Barry

Australia;
- Frequency: DAB+
- Branding: Barry

Programming
- Format: Comedy

Ownership
- Owner: Austereo

History
- First air date: 16 July 2010
- Last air date: June 2012

= Barry (radio station) =

Barry was a comedy digital radio station broadcasting to the five mainland state capital cities in Australia. The station is owned by Austereo and was the second permanent digital-only station the company has launched, alongside Radar Radio. The station was launched on 16 July 2010. It ceased operation in June 2012.

==Pre-launch==
The station aired a 5-minute loop on digital radio promoting the station was coming between 4 and 16 June.

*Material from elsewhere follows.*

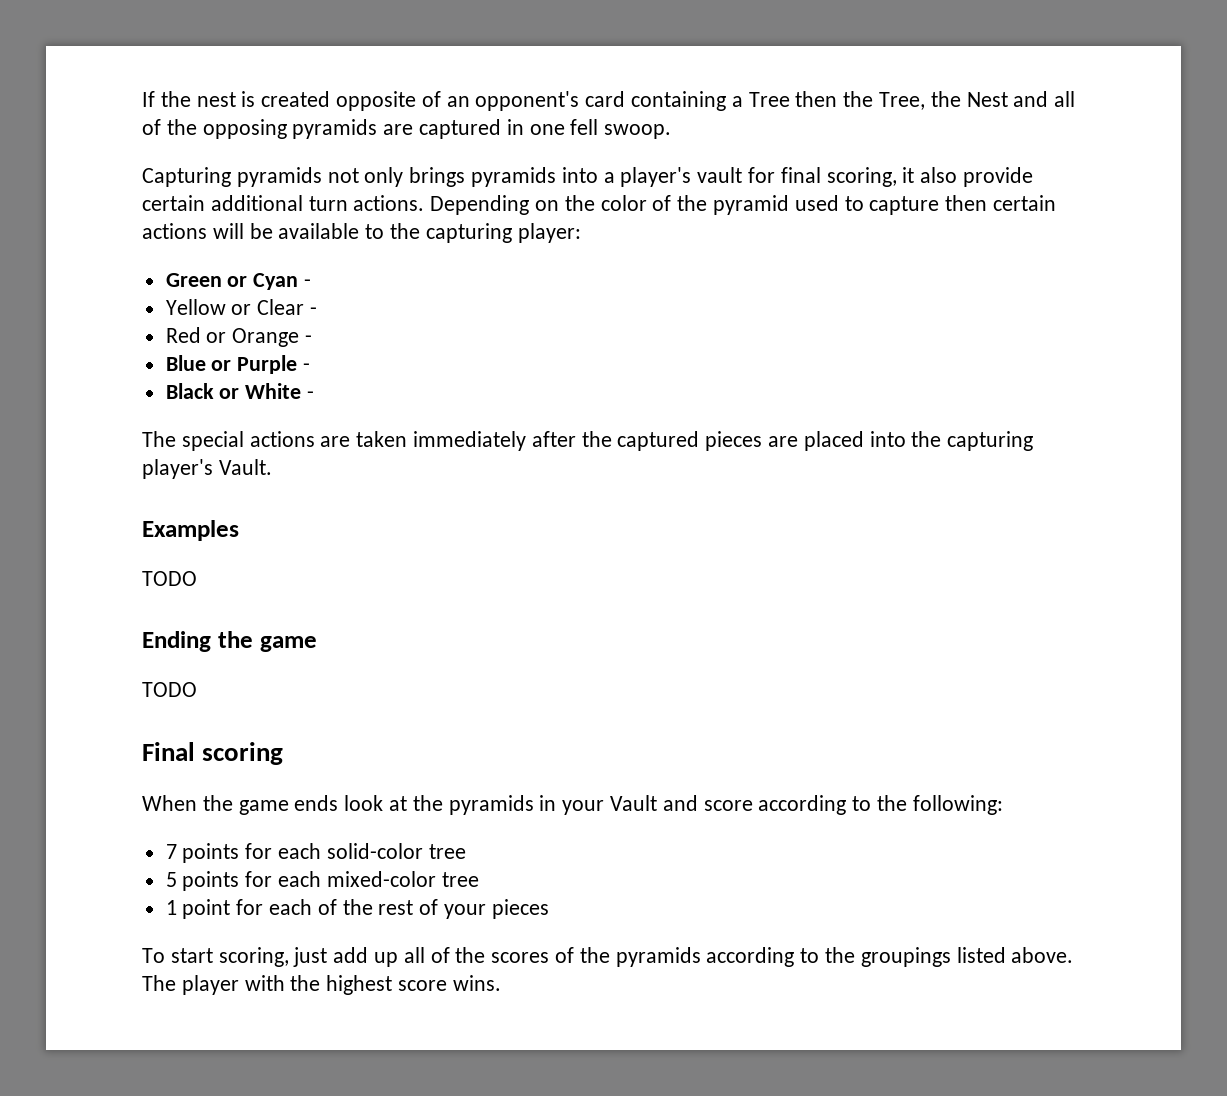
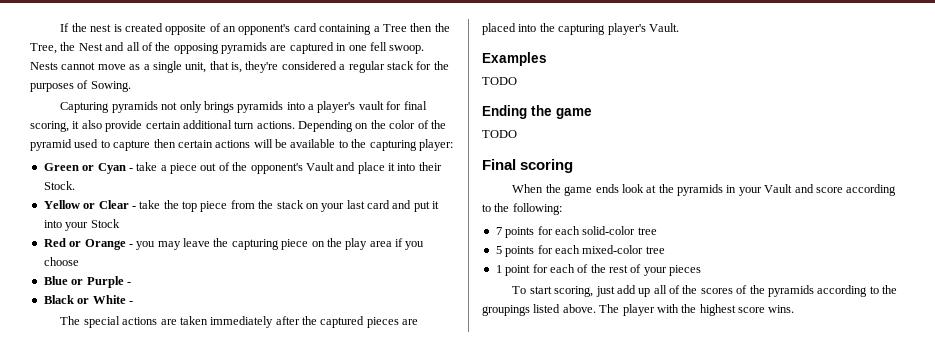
(672, 131) none -> [30,61,449,73] [30,80,131,92] Nests cannot move as a single unit, that is, they're considered a regular stack for the purposes of Sowing.
[165,299,318,315] [165,327,313,347] // Yellow or Clear - // Red or Orange - -> [136,162,442,174] [43,181,75,190] [43,200,440,212] [43,219,120,231] [43,238,425,250] [43,257,79,266] take a piece out of the opponent's Vault and place it into their Stock. // Yellow or Clear - take the top piece from the stack on your last card and put it into your Stock // Red or Orange - you may leave the capturing piece on the play area if you choose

Two weeks prior to the station launch on 16 July 2010, the station ran a campaign to save the name Barry from extinction. Ads aired on all Today Network and Triple M Network FM stations pointing people to savebarry.com.au.

==Programming==
Programming format consisted of a mix of pre-recorded and live comedy segments:

- The Peanut Gallery with Jeff Wortman & Paul Hogan (Triple M Melbourne)
- Gotcha Calls with Matt Tilley (Fox FM Melbourne)
- The Sweetest Plum (Triple M Melbourne)
- The Little Dum Dum Club with Tommy Dassalo and Karl Chandler
- Bad Blokes
- The Lunchtime Laugh
- Keith and the Girl
- Monday Night Football - (aest): Live from 6.30PM
- Stand-Up
- Song Parodies

==Formerly broadcast==
- Paul & Rach (Triple M Sydney)
- The Heath & Normy Show (Triple M Sydney)
- Stefan & Craig (Triple M Brisbane)
- Neville from New Zealand
- Running of the Bullsh*t with Pace & Santi (Triple M Sydney)

==Availability==
The station was heard on DAB+ radios in Sydney, Melbourne, Brisbane, Adelaide and Perth.

The station also streamed online at the Barry website and on the Barry iPad app.